Well, that didn't quite work that way, and many of them were stuck by the mid '80s so badly they lost the farm...
Reagan's Fed chairman, Paul Volcker, put the breaks on the expansion of the money supply in 1982.
I imagine the bankers who urged the loans knew that would happen sooner or later. (Not everyone went for it, and the careful were generally rewarded by keeping their farms).
By '86, not only were ag prices in the toilet, but the oil patch (where many farmers went to work to make extra money) was dead--as in 2 rigs drilling in an area that now has nearly 200.
Many lost everything, auctioned off at fire-sale prices.
This is clearly the answer for everything. Poverty? Just print some money and give it out. Credit card debt? Print money! Why have a budget at all? Just spend what you want, and at the end of each fiscal year just print as much money as you need to cover what you spent. It’s easy. In fact, why waste time and effort printing money when we could just start using monopoly money?
Countries that print at will, don't keep being able to borrow in their own currencies. Lenders aren't idiots like Krugman.

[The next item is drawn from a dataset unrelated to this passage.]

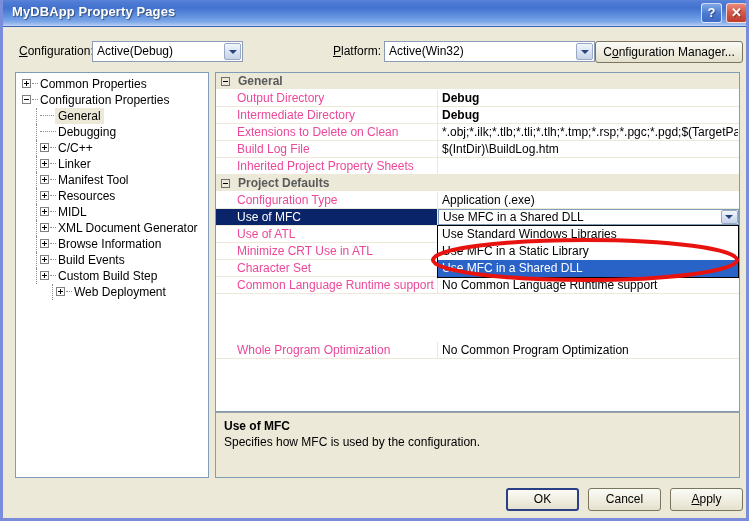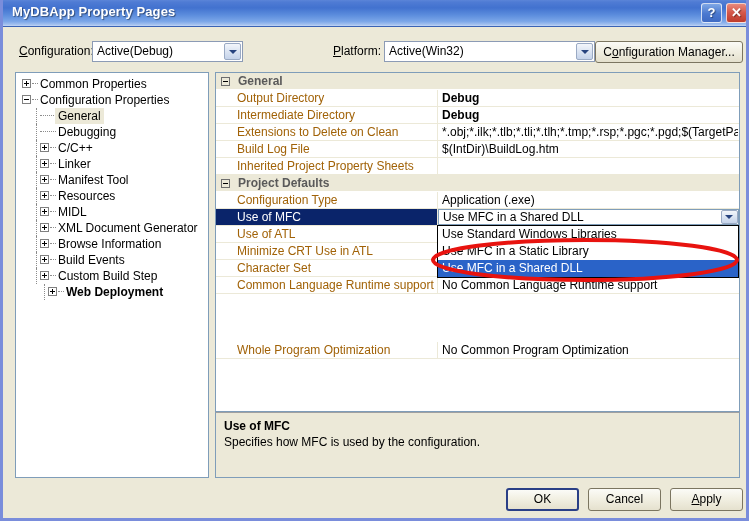"Output Directory" .prow .pname { color: #a16207 -> #ec4899 }
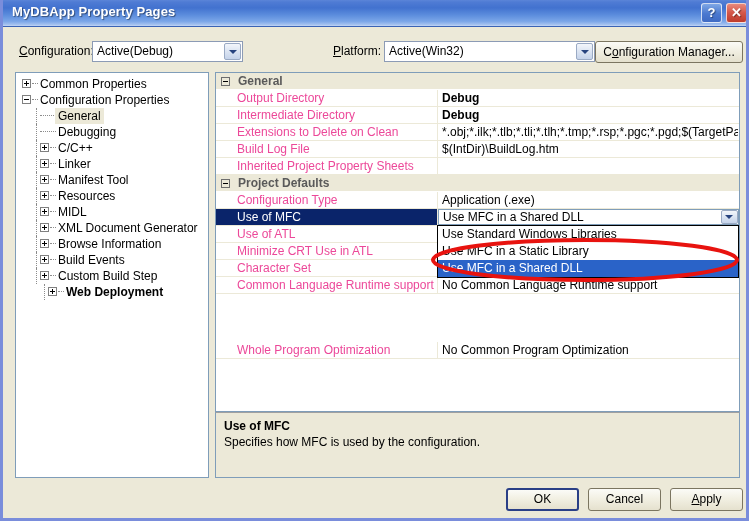"Web Deployment" div.tnode { font-weight: bold -> none; left: 8px -> 16px }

Thank you for noting his book. I should have known such a blanket statement would call forth at least one thoughtful response.
This current crop of political leaders and central bankers of major countries do seem fixated on the concept of boundlessly increasing their money supplies. I feel certain people like Deltlev Schlichter and our owner Milton Freedman would now be publically pilloried in the media by discovering such rumors as they engaged in sex with small boys decades ago.